Douglas Harris, a Tulane professor, says the difference between charters and vouchers boils down to “managed competition” versus the “free market.” Susan Dynarski of the University of Michigan talks about charters’ successfully combining flexibility and accountability. Joshua Angrist of M.I.T. says, “Flexibility alone is not enough.”Crucially, many charters are open to all comers, which means their success doesn’t stem from skimming off the best. And the schools’ benefits extend beyond test scores to more meaningful metrics, like college graduation.”
Bravo David Leonhardt. Your excellent analysis reminds me that John V. Lindsay was a supporter of charter schools when the idea was much newer.

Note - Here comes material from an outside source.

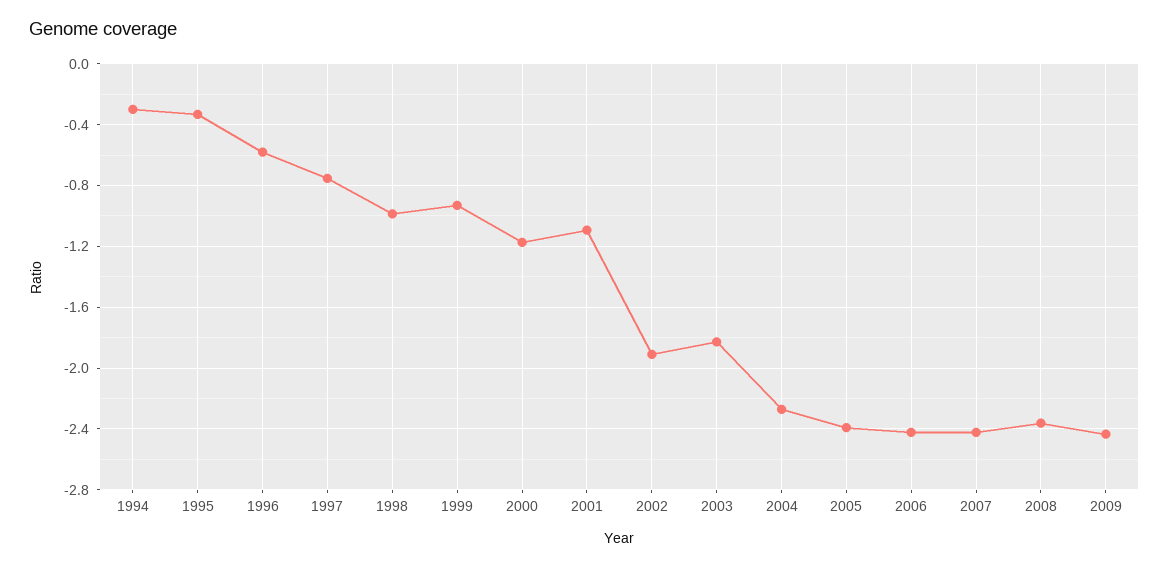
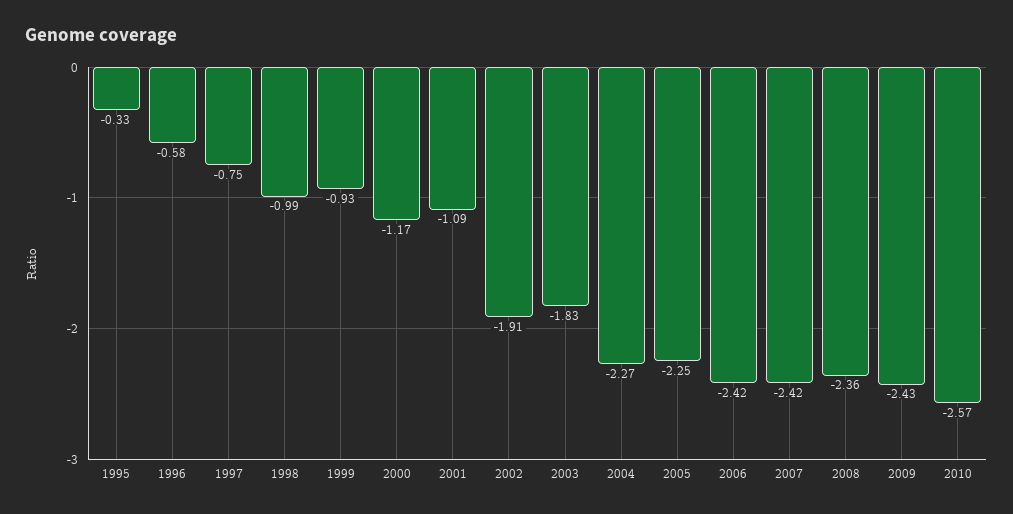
1994: -0.3 -> none
2005: -2.4 -> -2.25
2010: none -> -2.57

Here is an interesting comment that is more skeptical than mine, and bears attention:
WFGersen Etna, NH 1 hour ago
I am a progressive with 29 years as a public school superintendent in 5 different states in the Northeast and here’s what I know to be true: traditional public schools, governed by elected school boards in communities that can afford to provide generous funding for small class sizes, a wide array of programs, and teacher training do far better than any schools in America. Unfortunately for our country, these well financed districts are invariably located in our country’s most affluent communities whose housing costs of housing preclude the enrollment of parents who earn poverty-level wages. If we are serious about making public education a “powerful force for accelerating economic growth, reducing poverty and lifting middle-class living standards” we should fund ALL districts at the same level as our most affluent ones. In 2015, Scarsdale spent $31,005/pupil. The State mean was $23,370. New Rochelle, within commuting distance of Scarsdale, spent $22,584. Scarsdale taxpayers, who chose to spend roughly $7,500 more than the State mean and roughly $8,500 than their neighbors to the south believe spending on public education matters… and I know New Rochelle could do a lot with the $28 million in additional funds they would have if their per pupil spending matched Scarsdale.
Choice advocates like Mr. Leonardt sidestep questions of inequitable funding and the housing patterns that underly these disparities in spending. As a progressive, I believe we need to face these issues.